India needs over $10 billion in investment to develop needful infrastructure refining and gigafactory infrastructure for battery production. This can be addressed by leveraging public sector undertakings (PSUs). By leading investments, PSUs can lower barriers for private sector players to scale up operations, the report says. 

Quality issues in batteries are a key sticky point in today’s EV ecosystem. Imported battery materials, including raw materials, cells, and other elements are assembled into battery cells and/or packs. These often have quality issues, reducing their lifespan by about 30%. This inconsistency also increases maintenance costs for EVs, affecting consumer confidence in these vehicles. 

The report addresses this problem by suggesting that the Indian Bureau of Standards (BIS) and local battery manufacturers develop and implement a battery grading framework. The guidelines would define performance benchmarks and quality parameters specific to the Indian market. 

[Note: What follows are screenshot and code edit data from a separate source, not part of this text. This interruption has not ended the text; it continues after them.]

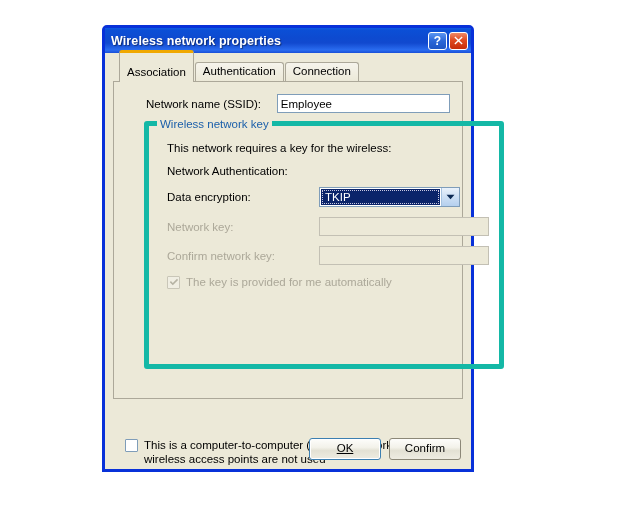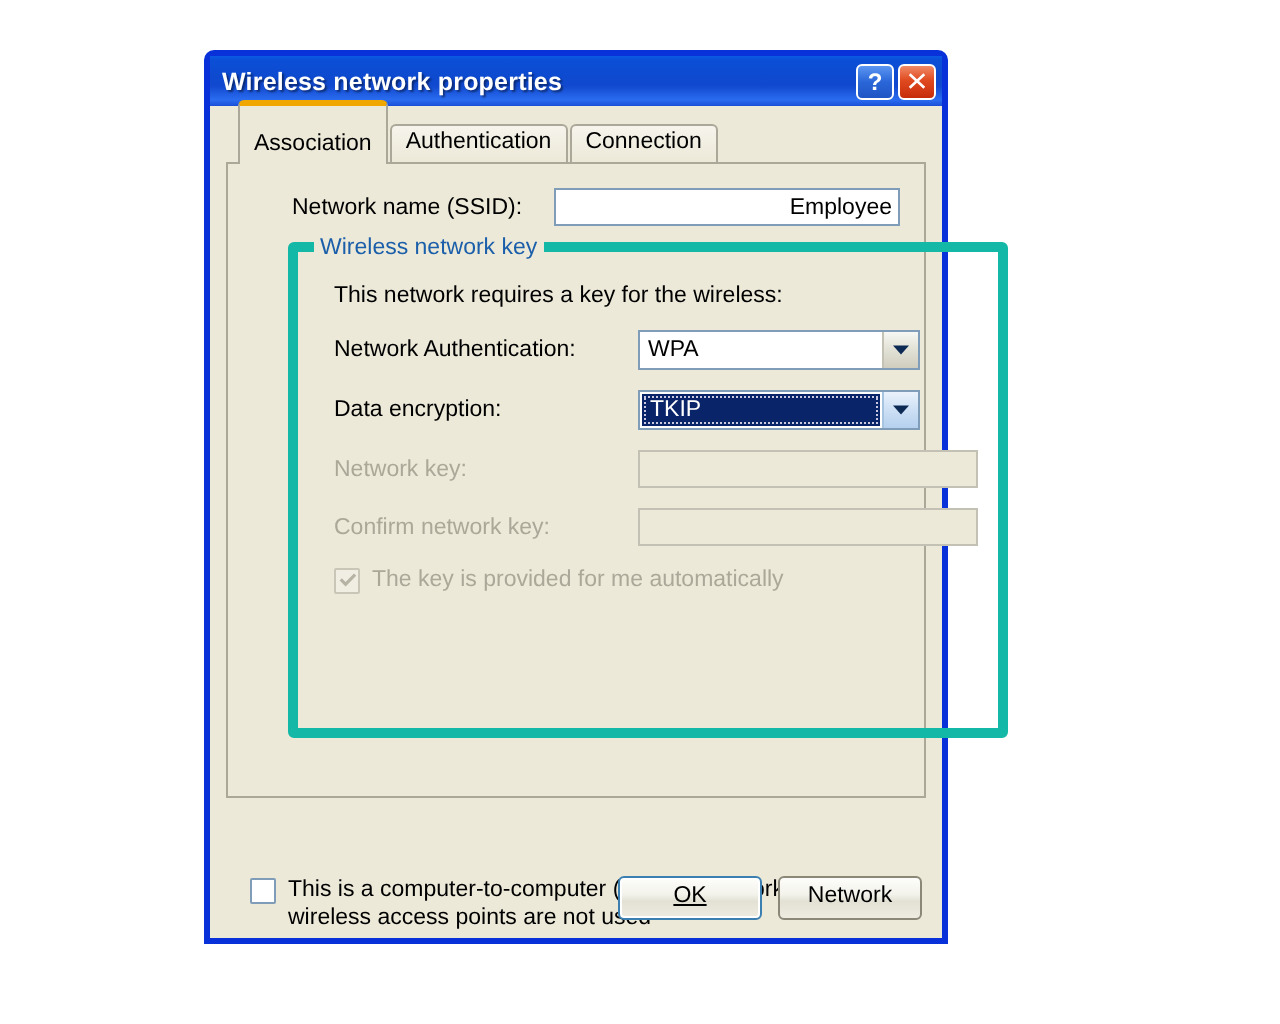--- a/index.html
+++ b/index.html
@@ -151,7 +151,7 @@
   
   #ssid-row { margin: 2px 0 8px 20px; }
   #ssid-row .lbl { width: 133px; }
-  #ssid-input { width: 176px; text-align: right; }
+  #ssid-input { width: 176px; }
 
   
   .groupbox {

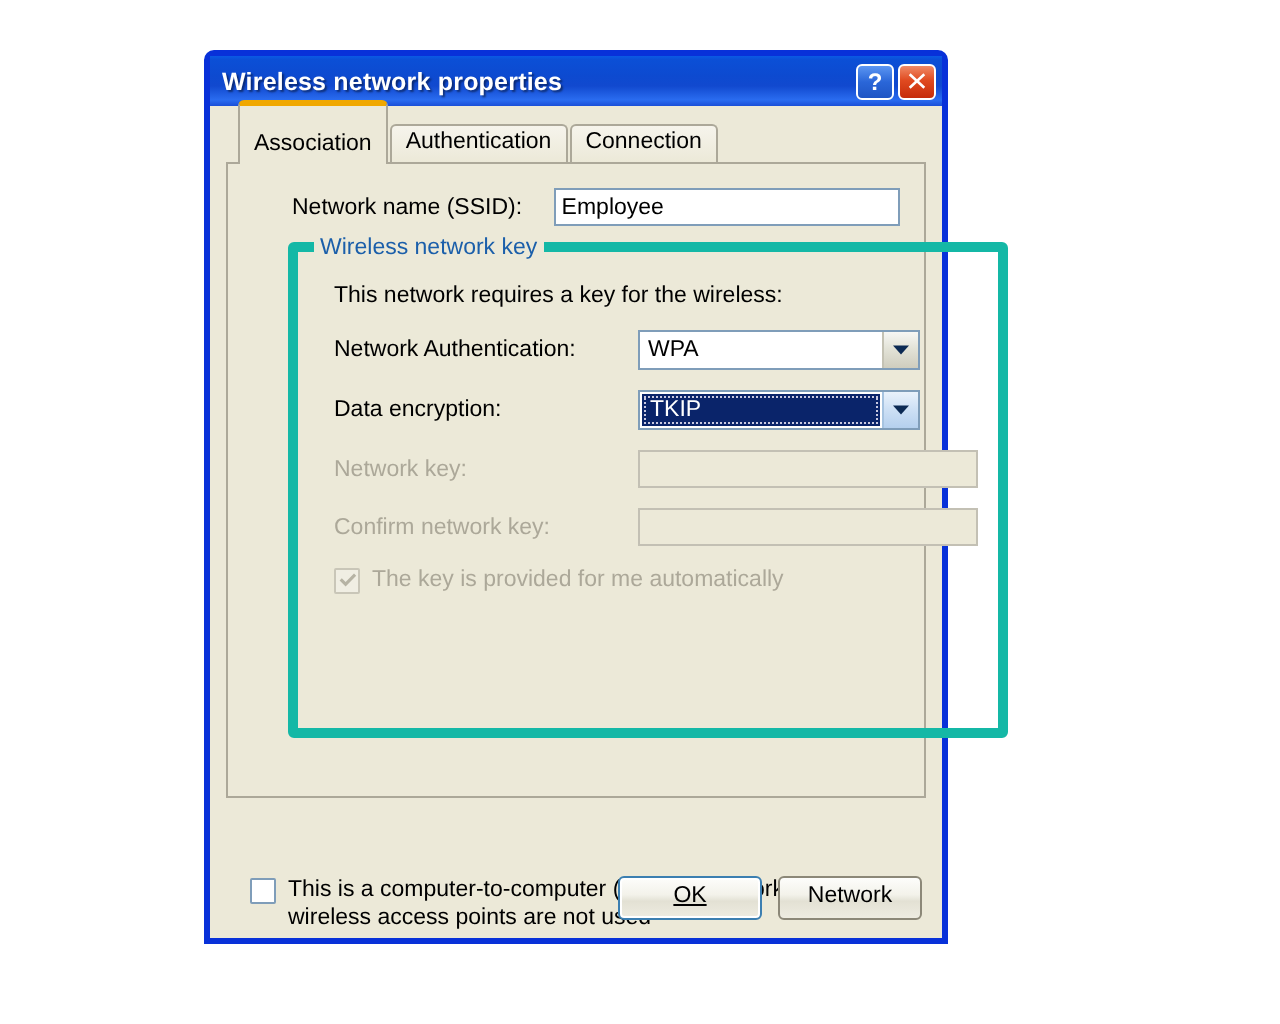--- a/index.html
+++ b/index.html
@@ -361,14 +361,6 @@
 
         <div class="fieldrow">
           <span class="lbl">Network Authentication:</span>
-          <div class="combo">
-            <span class="value">WPA</span>
-            <span class="arrow">
-              <svg width="9" height="6" viewBox="0 0 9 6" aria-hidden="true">
-                <path d="M0.5 0.7 L4.5 5.2 L8.5 0.7 Z" fill="#0c2a54"></path>
-              </svg>
-            </span>
-          </div>
         </div>
 
         <div class="fieldrow">

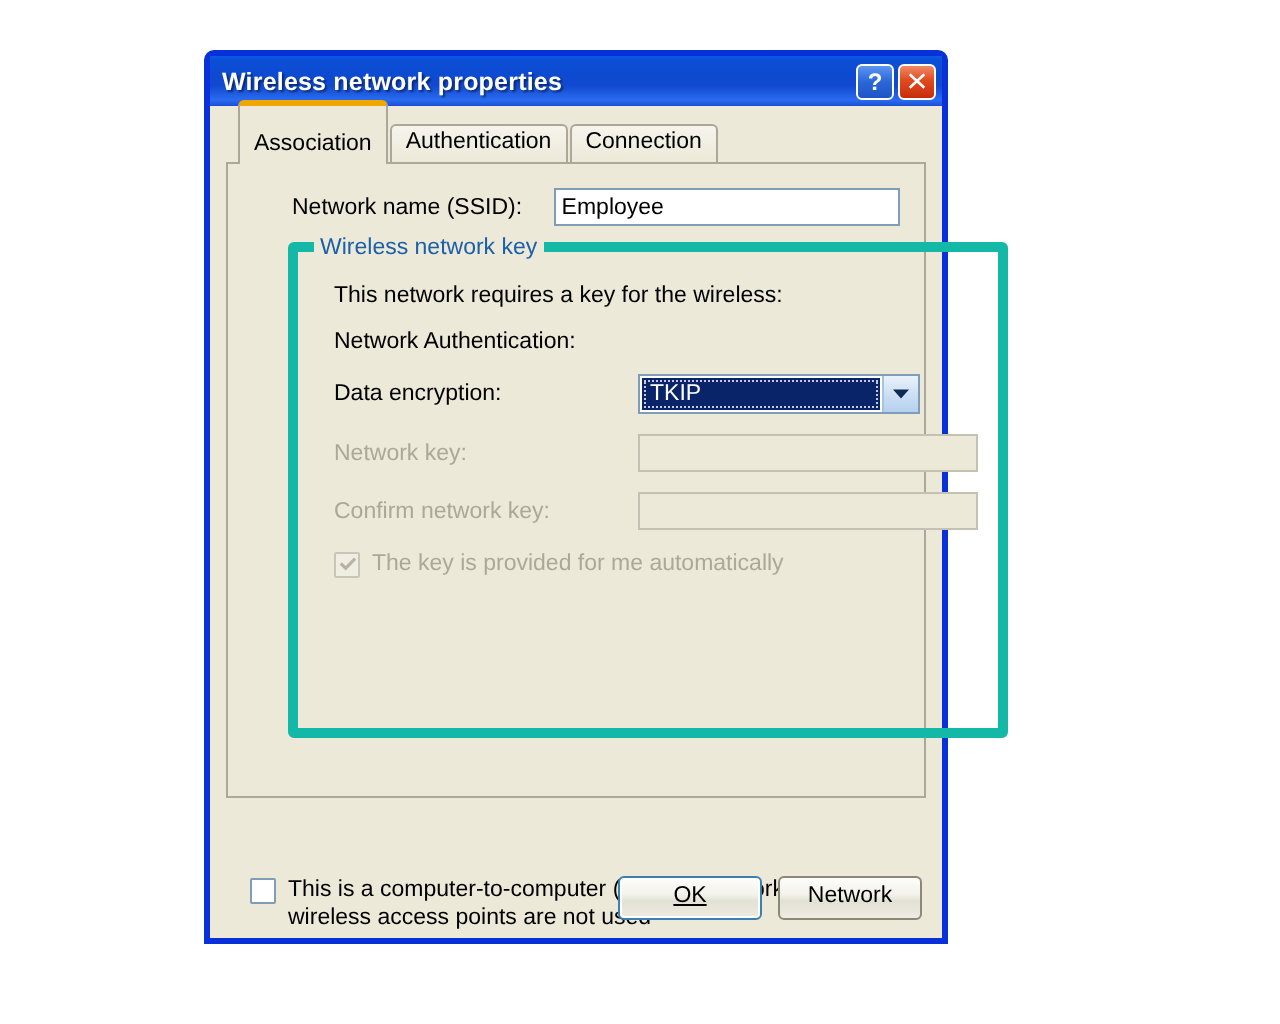--- a/index.html
+++ b/index.html
@@ -409,7 +409,7 @@
         <span>OK</span>
       </div>
       <div class="btn">
-        <span>Network</span>
+        <span>Confirm</span>
       </div>
     </div>
 

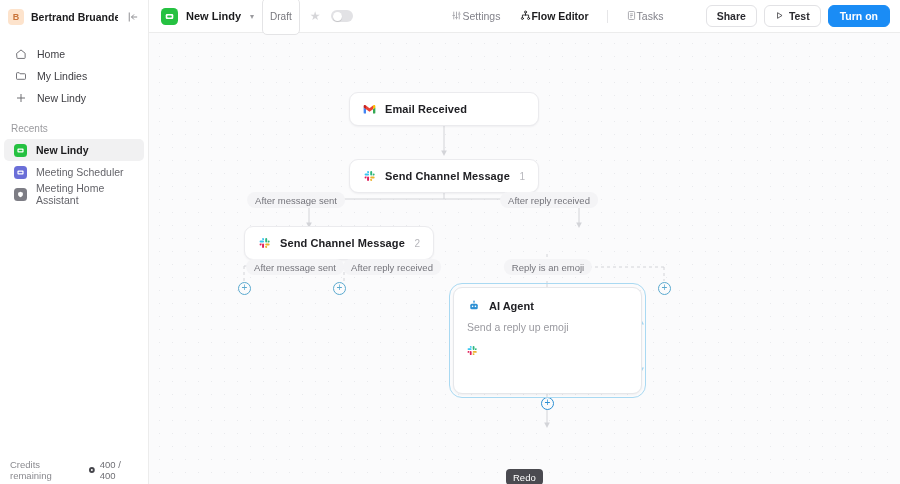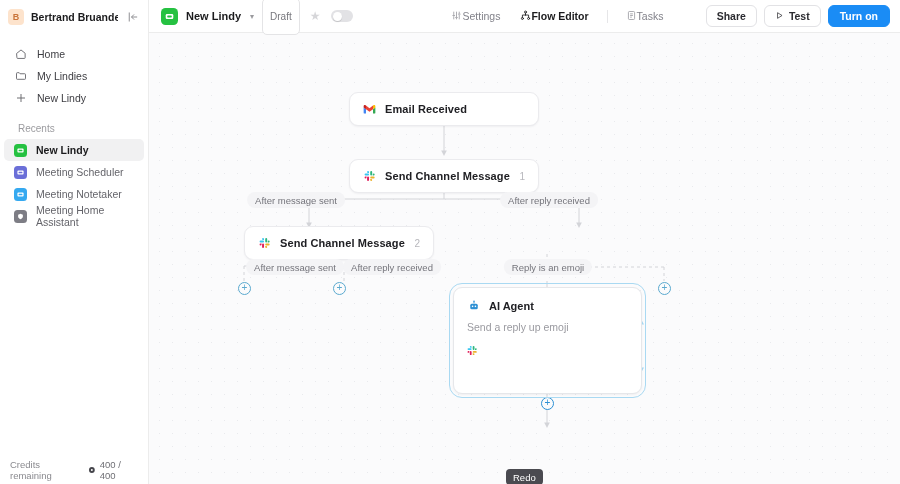--- a/index.html
+++ b/index.html
@@ -53,7 +53,7 @@
 
   .sb-section-label {
     font-size: 10px; color: #9b9b9f;
-    padding: 0 18px; margin-top: 14px; margin-bottom: 5px;
+    padding: 0 11px; margin-top: 14px; margin-bottom: 5px;
   }
   .recent-item {
     display:flex; align-items:center; gap:9px;

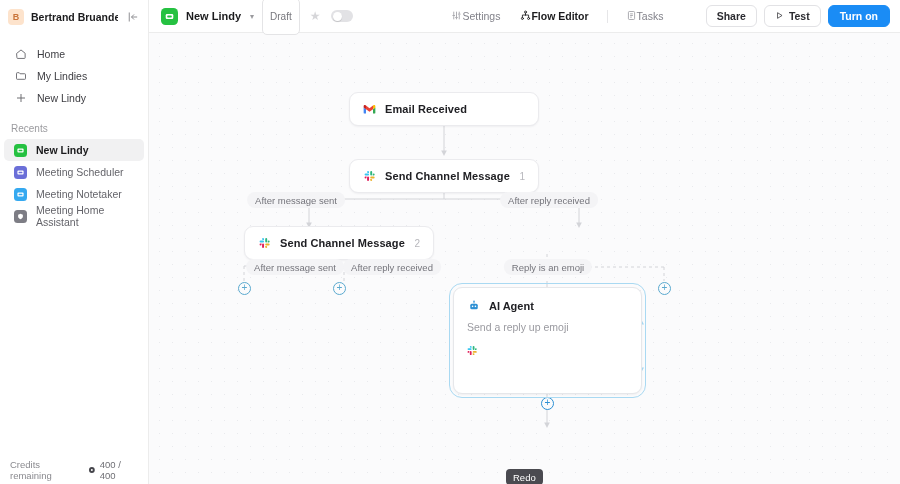--- a/index.html
+++ b/index.html
@@ -255,15 +255,6 @@
             </svg>
         </span>
         <span>Meeting Scheduler</span>
-      </div>
-      <div class="recent-item">
-        <span class="app-ico" style="background:#35a9f0">
-          <svg width="9" height="9" viewBox="0 0 16 16">
-              <rect x="2.5" y="4.5" width="11" height="7" rx="1.6" fill="#fff"></rect>
-              <rect x="4.6" y="6.6" width="6.8" height="2.8" rx="1" fill="#35a9f0"></rect>
-            </svg>
-        </span>
-        <span>Meeting Notetaker</span>
       </div>
       <div class="recent-item">
         <span class="app-ico" style="background:#7d7d85">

With the rising influx of EV batteries in the ecosystem, there comes an increasing need to promote a circular economy in the EV ecosystem. However, today, India’s recycling rates are below 5%. Rather than missing out on oppurtunities to reclaim valuable materials like lithium and cobalt from these batteries, the report suggests the development of a Battery Traceability System, a form of Battery Aadhaar. 

Under the system, each battery will have a unique identification number which enable real-time tracking for its entire life cycle, from production to disposal. 

To facilitate these problems and encourage collaboration among various stakeholders, RMI plans to form a battery consortium to bring together manufacturers government agencies, research and financial organisations to deploy solutions to help localise production, promote a circular economy, and improve resource efficiency.